(ACTIVITY):
Look through the listing below for the line with "plt.ylabel('Количество домов') 7.docx" and the line with "have been three". Copy both, along with every line between them, exactly and with no pictures.

(EXCERPTED DATA):

·····

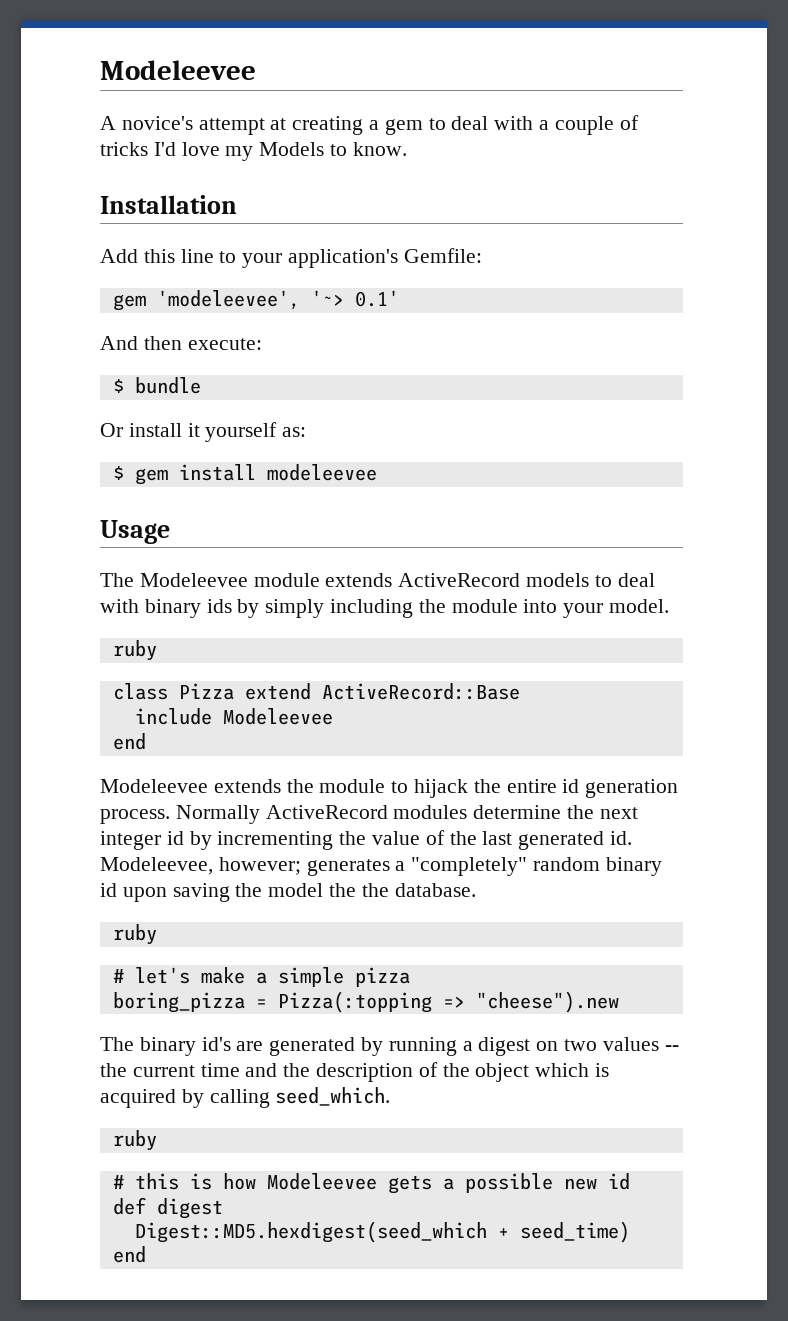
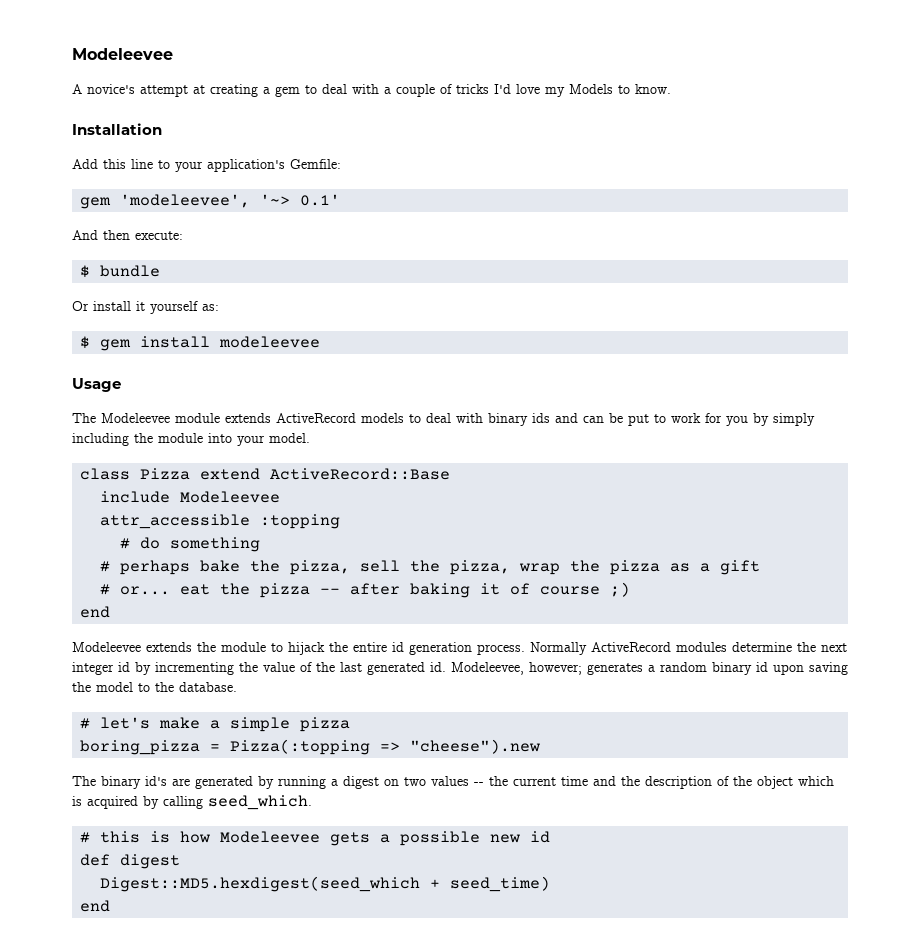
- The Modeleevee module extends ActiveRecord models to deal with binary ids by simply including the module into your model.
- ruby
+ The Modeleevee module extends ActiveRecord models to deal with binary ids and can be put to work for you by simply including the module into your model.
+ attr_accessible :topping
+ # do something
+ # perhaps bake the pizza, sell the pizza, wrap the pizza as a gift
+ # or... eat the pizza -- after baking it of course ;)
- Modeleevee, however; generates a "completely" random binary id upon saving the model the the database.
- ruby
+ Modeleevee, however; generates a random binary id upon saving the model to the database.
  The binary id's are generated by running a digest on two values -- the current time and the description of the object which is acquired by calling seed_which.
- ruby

·····

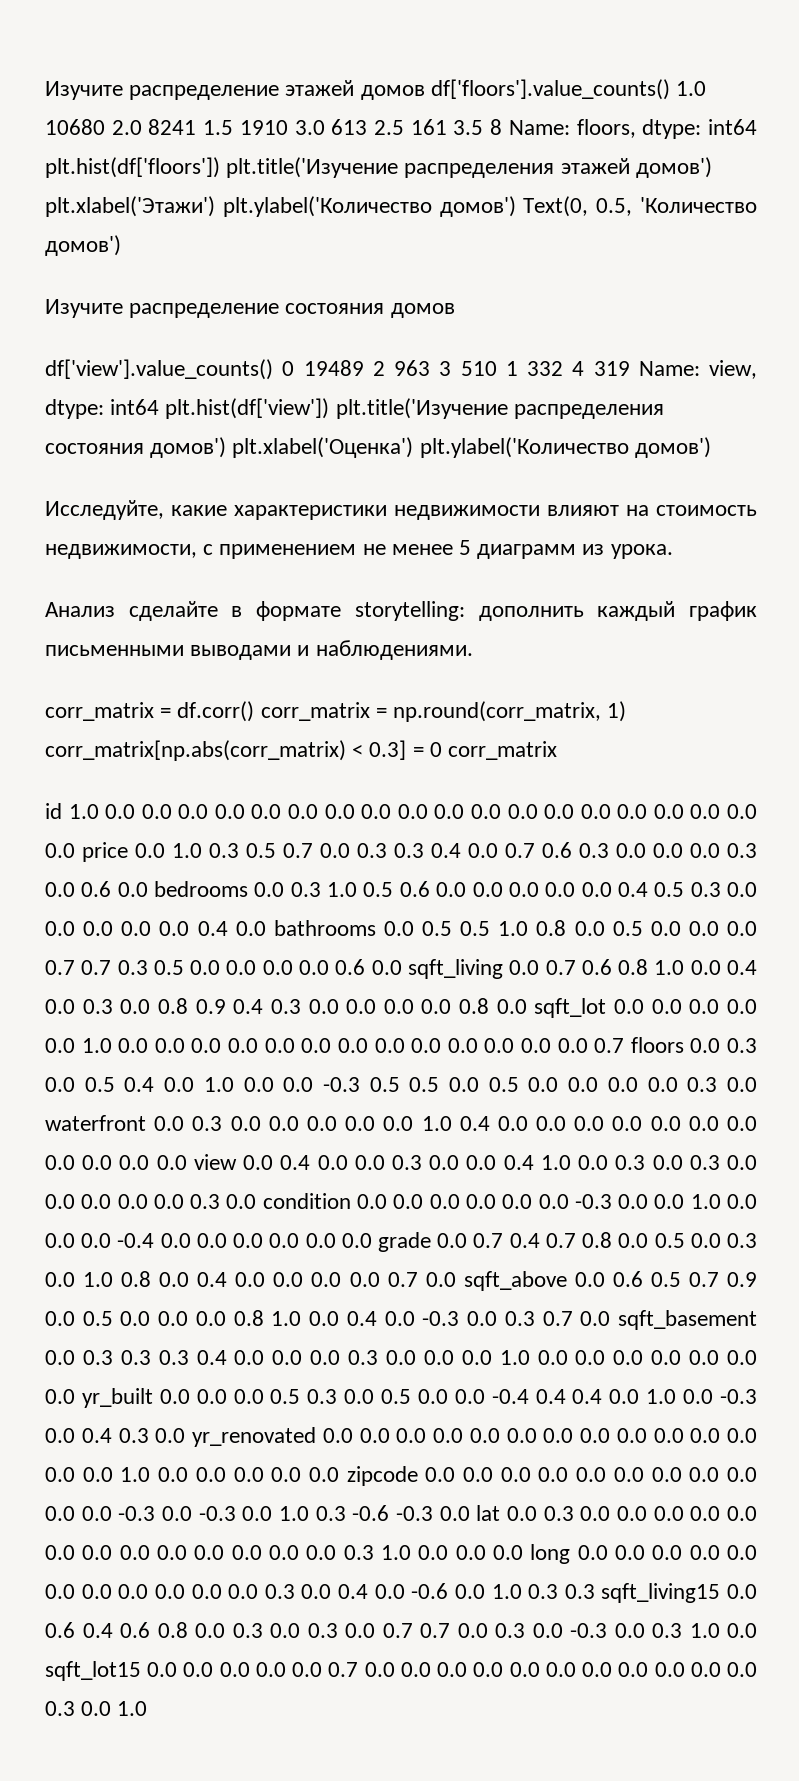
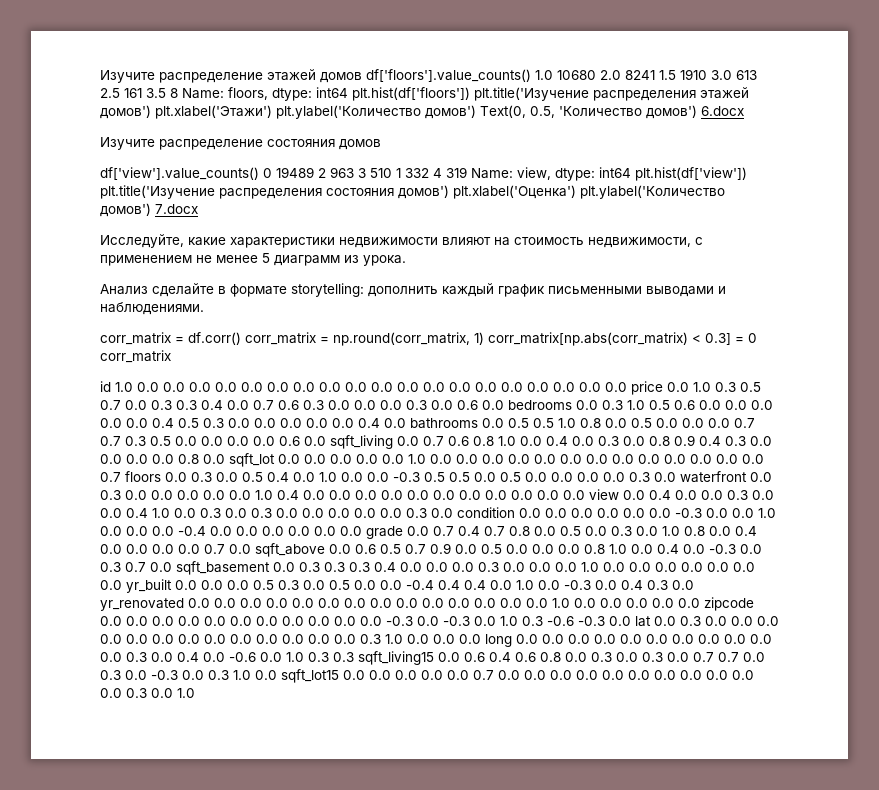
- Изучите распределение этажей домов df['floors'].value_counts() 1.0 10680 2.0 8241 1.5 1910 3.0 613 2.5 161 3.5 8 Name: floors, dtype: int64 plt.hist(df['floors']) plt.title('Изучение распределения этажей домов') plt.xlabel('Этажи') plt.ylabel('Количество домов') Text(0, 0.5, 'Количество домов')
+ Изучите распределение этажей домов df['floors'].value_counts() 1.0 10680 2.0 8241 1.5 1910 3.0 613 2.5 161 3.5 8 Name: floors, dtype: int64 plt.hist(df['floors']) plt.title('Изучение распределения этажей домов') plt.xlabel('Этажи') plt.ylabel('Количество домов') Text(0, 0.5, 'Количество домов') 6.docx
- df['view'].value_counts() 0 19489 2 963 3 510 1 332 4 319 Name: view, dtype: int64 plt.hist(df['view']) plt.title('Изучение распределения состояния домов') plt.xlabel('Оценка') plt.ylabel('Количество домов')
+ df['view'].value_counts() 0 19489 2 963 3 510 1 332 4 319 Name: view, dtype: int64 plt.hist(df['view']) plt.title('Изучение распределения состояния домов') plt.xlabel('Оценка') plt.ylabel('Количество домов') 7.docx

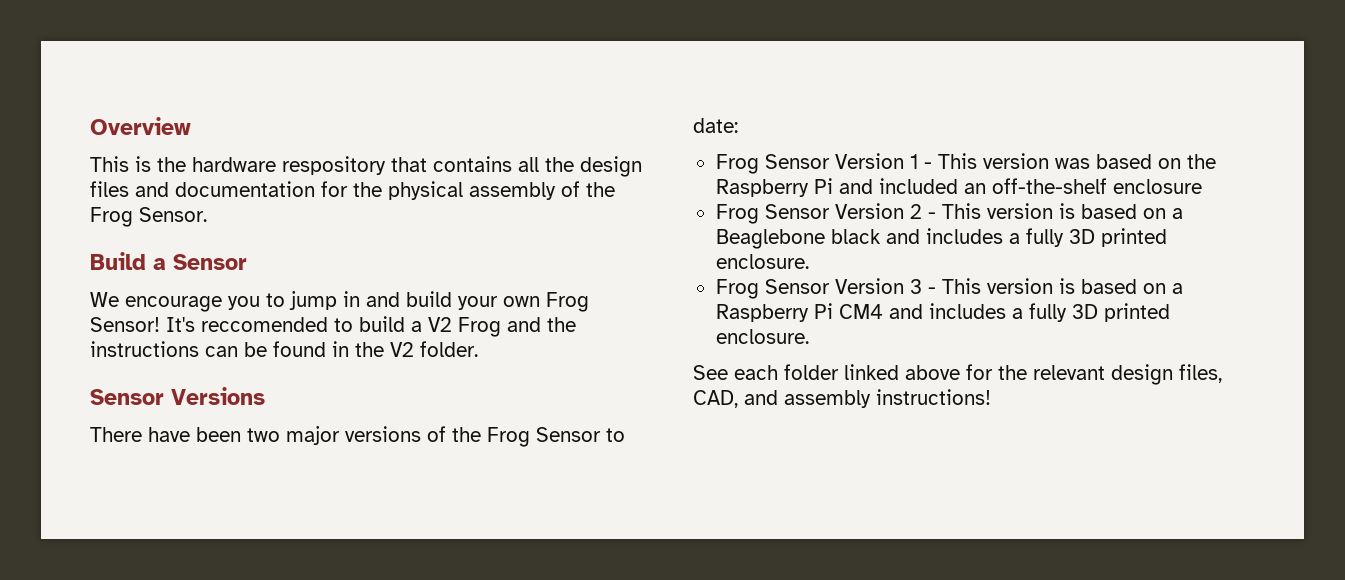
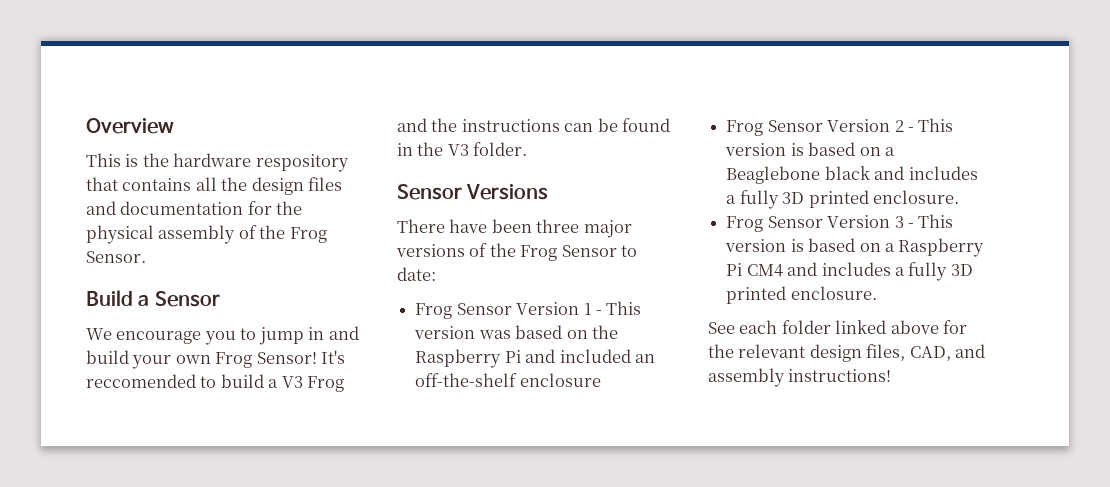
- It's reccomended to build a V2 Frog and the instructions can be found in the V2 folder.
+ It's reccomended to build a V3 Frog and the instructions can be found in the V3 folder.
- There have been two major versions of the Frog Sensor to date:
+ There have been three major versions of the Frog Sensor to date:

·····

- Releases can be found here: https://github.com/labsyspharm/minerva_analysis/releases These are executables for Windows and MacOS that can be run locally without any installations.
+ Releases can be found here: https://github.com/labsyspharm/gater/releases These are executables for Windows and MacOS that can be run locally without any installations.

·····

(TASK OUTPUT):
+ df['view'].value_counts() 0 19489 2 963 3 510 1 332 4 319 Name: view, dtype: int64 plt.hist(df['view']) plt.title('Изучение распределения состояния домов') plt.xlabel('Оценка') plt.ylabel('Количество домов') 7.docx

- It's reccomended to build a V2 Frog and the instructions can be found in the V2 folder.
+ It's reccomended to build a V3 Frog and the instructions can be found in the V3 folder.
- There have been two major versions of the Frog Sensor to date:
+ There have been three major versions of the Frog Sensor to date:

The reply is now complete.